Tuesday, February 23, 2010

do your own thang

according to one of the proponents of Gestalt, Fritz Perls, human being are born as a whole in the beginning.a wholly entity. however, as we grow up, many experiences had caused a human being to be separated into several different parts. the theory proposed that through the integration or reintegration of these "parts" in our self, then only will we be able to live in a good condition.

i myself have many parts which, to some people, are very unpredictable. for example, there is this part of me which would like to stop everything i am doing now and just simply rest..other part of me wants me to be sulky, turn my back from the world, grow miser and just stop enjoying life.

but there's also another part of me which would stop thinking of others and start thinking of me and only me.and of course, that "part" that will always be here, the part where it says "live for others" will always haunt me wherever i am, whatever my position is right now.

those "parts" of me only appear at a time where things seems blurry, confusing or just simply disadvantaging.these hidden demons only show themselves when i seem to lose my way down the road.

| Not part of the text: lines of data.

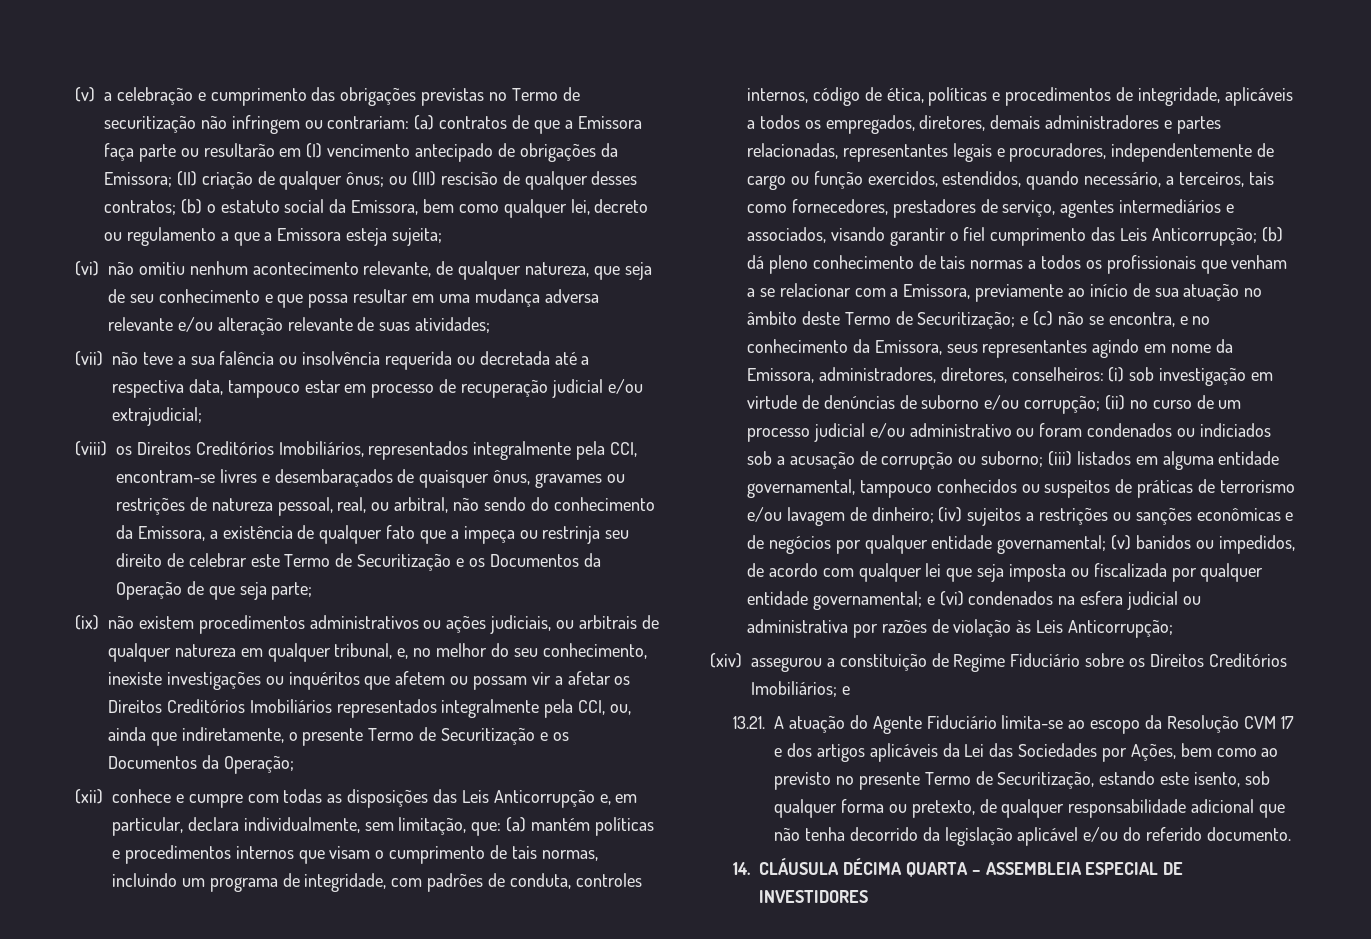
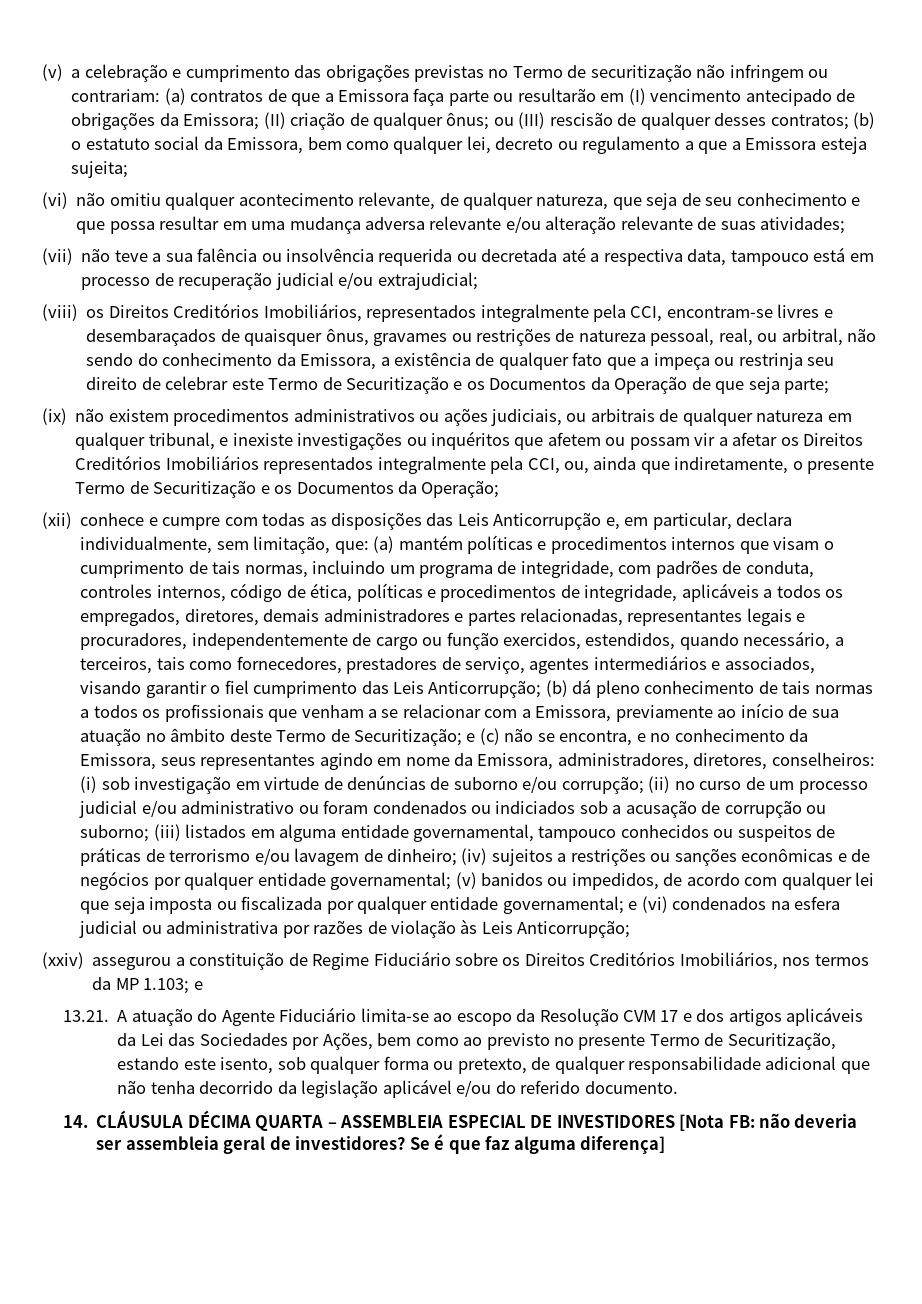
- (vi) não omitiu nenhum acontecimento relevante, de qualquer natureza, que seja de seu conhecimento e que possa resultar em uma mudança adversa relevante e/ou alteração relevante de suas atividades;
+ (vi) não omitiu qualquer acontecimento relevante, de qualquer natureza, que seja de seu conhecimento e que possa resultar em uma mudança adversa relevante e/ou alteração relevante de suas atividades;
- (vii) não teve a sua falência ou insolvência requerida ou decretada até a respectiva data, tampouco estar em processo de recuperação judicial e/ou extrajudicial;
+ (vii) não teve a sua falência ou insolvência requerida ou decretada até a respectiva data, tampouco está em processo de recuperação judicial e/ou extrajudicial;
- (ix) não existem procedimentos administrativos ou ações judiciais, ou arbitrais de qualquer natureza em qualquer tribunal, e, no melhor do seu conhecimento, inexiste investigações ou inquéritos que afetem ou possam vir a afetar os Direitos Creditórios Imobiliários representados integralmente pela CCI, ou, ainda que indiretamente, o presente Termo de Securitização e os Documentos da Operação;
+ (ix) não existem procedimentos administrativos ou ações judiciais, ou arbitrais de qualquer natureza em qualquer tribunal, e inexiste investigações ou inquéritos que afetem ou possam vir a afetar os Direitos Creditórios Imobiliários representados integralmente pela CCI, ou, ainda que indiretamente, o presente Termo de Securitização e os Documentos da Operação;
- (xiv) assegurou a constituição de Regime Fiduciário sobre os Direitos Creditórios Imobiliários; e
+ (xxiv) assegurou a constituição de Regime Fiduciário sobre os Direitos Creditórios Imobiliários, nos termos da MP 1.103; e
- 14. CLÁUSULA DÉCIMA QUARTA – ASSEMBLEIA ESPECIAL DE INVESTIDORES
+ 14. CLÁUSULA DÉCIMA QUARTA – ASSEMBLEIA ESPECIAL DE INVESTIDORES [Nota FB: não deveria ser assembleia geral de investidores? Se é que faz alguma diferença]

i can't say no to those parts of me as it will be like denying myself from feeling envious of others as they succeed.i can't help it; its natural to feel like that of others.

yet i'm trying day by day to always stop thinking like that.to start thinking a lil bit more positively, to quit being envious of things i can't have, of things i don't want to have or things i don't deserve.

some people might not understand me, but that's just me.i struggle everyday to accept who i am, and to say that i do not feel anything when people tell me how wonderful their lives are is an understatement.

to quote from Perls;

"I do my thing and you do your thing.
I am not in this world to live up to your expectations,
And you are not in this world to live up to mine.
You are you, and I am I, and if by chance we find each other, it's beautiful.
If not, it can't be helped."

IT CAN'T BE HELPED.

Sunday, February 21, 2010

To Live For Others

i'm stressed but i can't express
i'm terrified but i can't fight
i'm pissed but i can't diss

this is what i am feeling right now.

disappointments by disappointments

by disappointments to a point where I'm sleeping while spelling that word

D-i-s-a-p-p-o-i-n-t-m-e-n-t-s

disappointments= disappoint+ment+s

apparently, disappointments does not come from the word "appoint"

where appoint means: 1)Charge with a task or function 2)Assign a duty, responsibility or obligation to 3) furnish

I'm analyzing the word disappointments and i dont know why

i'm just so freaking disappointed!!!!

i'm disappointed at people
i'm disappointed at how things are
i'm disappointed at how people are making things disappointing for me

i'm just freaking disappointed.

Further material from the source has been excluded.